▶ [What needs to be done]: The word "image" occurs in some lines of the listing. Copy those lines.

▶ [Input for this task]:
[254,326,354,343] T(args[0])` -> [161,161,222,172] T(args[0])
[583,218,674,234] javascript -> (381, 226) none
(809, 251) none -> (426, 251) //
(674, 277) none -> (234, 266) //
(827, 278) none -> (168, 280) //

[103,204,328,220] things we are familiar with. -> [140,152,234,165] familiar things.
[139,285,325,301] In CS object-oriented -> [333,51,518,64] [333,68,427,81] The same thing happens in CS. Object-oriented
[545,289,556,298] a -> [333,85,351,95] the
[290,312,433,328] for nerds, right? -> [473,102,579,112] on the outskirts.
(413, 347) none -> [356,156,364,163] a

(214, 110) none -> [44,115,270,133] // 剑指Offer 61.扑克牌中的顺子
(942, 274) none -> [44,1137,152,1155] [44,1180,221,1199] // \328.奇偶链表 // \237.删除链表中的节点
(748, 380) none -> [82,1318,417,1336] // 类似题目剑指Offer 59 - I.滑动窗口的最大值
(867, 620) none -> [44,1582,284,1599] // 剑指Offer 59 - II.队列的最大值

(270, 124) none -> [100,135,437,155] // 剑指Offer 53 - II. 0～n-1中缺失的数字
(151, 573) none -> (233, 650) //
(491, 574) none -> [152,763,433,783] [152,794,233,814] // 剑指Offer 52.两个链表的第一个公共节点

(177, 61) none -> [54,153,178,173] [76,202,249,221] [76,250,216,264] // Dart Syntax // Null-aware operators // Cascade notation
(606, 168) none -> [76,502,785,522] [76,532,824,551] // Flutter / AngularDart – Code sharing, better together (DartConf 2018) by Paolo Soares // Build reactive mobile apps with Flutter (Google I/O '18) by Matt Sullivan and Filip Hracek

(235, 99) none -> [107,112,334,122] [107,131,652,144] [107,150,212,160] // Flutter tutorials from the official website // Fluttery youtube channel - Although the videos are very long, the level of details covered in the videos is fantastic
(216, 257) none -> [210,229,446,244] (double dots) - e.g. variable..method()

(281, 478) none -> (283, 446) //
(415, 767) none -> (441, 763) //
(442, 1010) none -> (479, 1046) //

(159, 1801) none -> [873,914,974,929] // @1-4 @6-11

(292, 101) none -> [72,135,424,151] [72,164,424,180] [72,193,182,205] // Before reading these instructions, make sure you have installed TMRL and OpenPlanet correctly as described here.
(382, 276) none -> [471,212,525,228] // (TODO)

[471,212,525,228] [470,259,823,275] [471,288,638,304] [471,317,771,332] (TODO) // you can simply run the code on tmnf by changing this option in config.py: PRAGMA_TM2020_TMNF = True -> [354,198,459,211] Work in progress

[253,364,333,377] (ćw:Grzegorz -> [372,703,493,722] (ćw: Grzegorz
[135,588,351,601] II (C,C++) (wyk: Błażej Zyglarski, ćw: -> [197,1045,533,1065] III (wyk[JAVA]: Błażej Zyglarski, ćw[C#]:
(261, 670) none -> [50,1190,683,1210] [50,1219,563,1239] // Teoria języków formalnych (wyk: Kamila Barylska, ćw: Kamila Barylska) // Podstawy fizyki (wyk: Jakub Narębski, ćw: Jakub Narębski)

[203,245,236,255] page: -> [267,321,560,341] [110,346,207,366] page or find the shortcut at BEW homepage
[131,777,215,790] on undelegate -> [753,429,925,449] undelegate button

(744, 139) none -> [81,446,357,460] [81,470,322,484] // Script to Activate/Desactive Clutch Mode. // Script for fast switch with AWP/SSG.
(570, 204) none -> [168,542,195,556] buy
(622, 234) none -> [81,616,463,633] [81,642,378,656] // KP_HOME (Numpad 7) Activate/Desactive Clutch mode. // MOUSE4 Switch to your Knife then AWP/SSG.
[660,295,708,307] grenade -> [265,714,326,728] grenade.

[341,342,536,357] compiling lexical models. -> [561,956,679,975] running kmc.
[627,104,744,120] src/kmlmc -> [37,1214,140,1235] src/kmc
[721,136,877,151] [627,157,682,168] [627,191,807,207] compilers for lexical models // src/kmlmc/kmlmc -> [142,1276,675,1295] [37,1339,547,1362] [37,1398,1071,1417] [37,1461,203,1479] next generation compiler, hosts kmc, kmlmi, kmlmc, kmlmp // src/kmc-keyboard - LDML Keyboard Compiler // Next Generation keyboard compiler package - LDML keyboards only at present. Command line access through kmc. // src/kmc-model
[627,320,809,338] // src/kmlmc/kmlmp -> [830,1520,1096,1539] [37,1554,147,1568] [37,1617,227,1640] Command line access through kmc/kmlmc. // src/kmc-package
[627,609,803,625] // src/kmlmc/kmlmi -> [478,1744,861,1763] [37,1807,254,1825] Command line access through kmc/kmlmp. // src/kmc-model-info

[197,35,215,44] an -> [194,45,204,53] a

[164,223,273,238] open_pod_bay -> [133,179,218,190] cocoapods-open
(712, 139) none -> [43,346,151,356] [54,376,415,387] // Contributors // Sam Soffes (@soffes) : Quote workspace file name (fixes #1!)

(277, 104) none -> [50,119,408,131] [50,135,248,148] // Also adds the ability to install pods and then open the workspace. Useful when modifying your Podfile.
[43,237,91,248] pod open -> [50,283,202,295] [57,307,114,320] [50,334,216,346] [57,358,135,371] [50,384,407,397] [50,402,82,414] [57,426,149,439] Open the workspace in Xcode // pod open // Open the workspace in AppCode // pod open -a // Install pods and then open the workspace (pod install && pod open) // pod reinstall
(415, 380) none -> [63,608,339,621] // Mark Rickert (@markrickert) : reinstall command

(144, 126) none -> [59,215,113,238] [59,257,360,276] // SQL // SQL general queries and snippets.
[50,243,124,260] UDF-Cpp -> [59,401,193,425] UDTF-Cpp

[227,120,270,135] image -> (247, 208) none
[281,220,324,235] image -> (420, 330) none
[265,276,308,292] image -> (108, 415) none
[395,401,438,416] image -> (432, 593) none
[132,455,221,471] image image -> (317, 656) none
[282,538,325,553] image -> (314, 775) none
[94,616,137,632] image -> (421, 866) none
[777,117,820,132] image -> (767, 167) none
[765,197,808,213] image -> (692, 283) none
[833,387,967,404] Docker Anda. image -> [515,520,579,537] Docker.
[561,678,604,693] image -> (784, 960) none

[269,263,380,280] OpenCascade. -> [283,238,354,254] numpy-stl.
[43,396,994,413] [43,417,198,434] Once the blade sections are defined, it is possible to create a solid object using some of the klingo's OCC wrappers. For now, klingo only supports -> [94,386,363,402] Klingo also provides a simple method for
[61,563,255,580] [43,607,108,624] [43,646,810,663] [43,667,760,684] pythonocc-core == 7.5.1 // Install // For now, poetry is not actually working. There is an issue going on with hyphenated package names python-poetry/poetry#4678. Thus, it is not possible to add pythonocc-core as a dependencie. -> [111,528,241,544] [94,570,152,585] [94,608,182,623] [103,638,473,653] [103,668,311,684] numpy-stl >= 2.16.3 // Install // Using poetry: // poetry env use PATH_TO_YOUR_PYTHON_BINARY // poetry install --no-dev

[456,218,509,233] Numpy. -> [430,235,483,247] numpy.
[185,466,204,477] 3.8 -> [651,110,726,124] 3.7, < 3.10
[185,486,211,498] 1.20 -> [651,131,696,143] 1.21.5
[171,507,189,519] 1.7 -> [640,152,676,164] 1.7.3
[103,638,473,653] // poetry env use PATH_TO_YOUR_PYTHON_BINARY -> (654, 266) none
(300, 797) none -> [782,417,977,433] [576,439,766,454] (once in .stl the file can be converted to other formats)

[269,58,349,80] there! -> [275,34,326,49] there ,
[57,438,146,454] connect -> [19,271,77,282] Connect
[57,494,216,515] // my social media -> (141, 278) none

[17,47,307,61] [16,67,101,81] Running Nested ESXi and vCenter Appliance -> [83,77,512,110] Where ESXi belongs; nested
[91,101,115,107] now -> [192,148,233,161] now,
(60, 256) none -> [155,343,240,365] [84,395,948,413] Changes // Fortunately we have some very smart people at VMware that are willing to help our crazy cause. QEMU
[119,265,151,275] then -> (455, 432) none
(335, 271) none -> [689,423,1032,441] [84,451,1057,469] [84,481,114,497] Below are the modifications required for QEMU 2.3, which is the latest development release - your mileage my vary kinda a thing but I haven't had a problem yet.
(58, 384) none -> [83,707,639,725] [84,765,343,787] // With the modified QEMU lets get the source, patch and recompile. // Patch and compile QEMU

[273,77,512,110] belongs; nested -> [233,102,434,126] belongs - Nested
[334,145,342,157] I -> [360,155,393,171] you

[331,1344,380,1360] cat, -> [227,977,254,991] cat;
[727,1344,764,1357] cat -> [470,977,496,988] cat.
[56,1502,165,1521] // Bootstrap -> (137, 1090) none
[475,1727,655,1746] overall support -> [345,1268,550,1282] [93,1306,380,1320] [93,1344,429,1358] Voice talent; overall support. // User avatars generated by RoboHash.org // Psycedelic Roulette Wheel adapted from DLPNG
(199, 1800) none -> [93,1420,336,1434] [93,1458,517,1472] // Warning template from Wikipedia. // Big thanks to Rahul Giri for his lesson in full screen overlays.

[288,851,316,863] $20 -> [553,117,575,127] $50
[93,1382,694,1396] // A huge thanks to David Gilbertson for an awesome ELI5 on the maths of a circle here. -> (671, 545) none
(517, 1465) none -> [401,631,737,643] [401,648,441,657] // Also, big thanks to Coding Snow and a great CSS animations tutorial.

▶ [Response to this task]:
[227,120,270,135] image -> (247, 208) none
[281,220,324,235] image -> (420, 330) none
[265,276,308,292] image -> (108, 415) none
[395,401,438,416] image -> (432, 593) none
[132,455,221,471] image image -> (317, 656) none
[282,538,325,553] image -> (314, 775) none
[94,616,137,632] image -> (421, 866) none
[777,117,820,132] image -> (767, 167) none
[765,197,808,213] image -> (692, 283) none
[833,387,967,404] Docker Anda. image -> [515,520,579,537] Docker.
[561,678,604,693] image -> (784, 960) none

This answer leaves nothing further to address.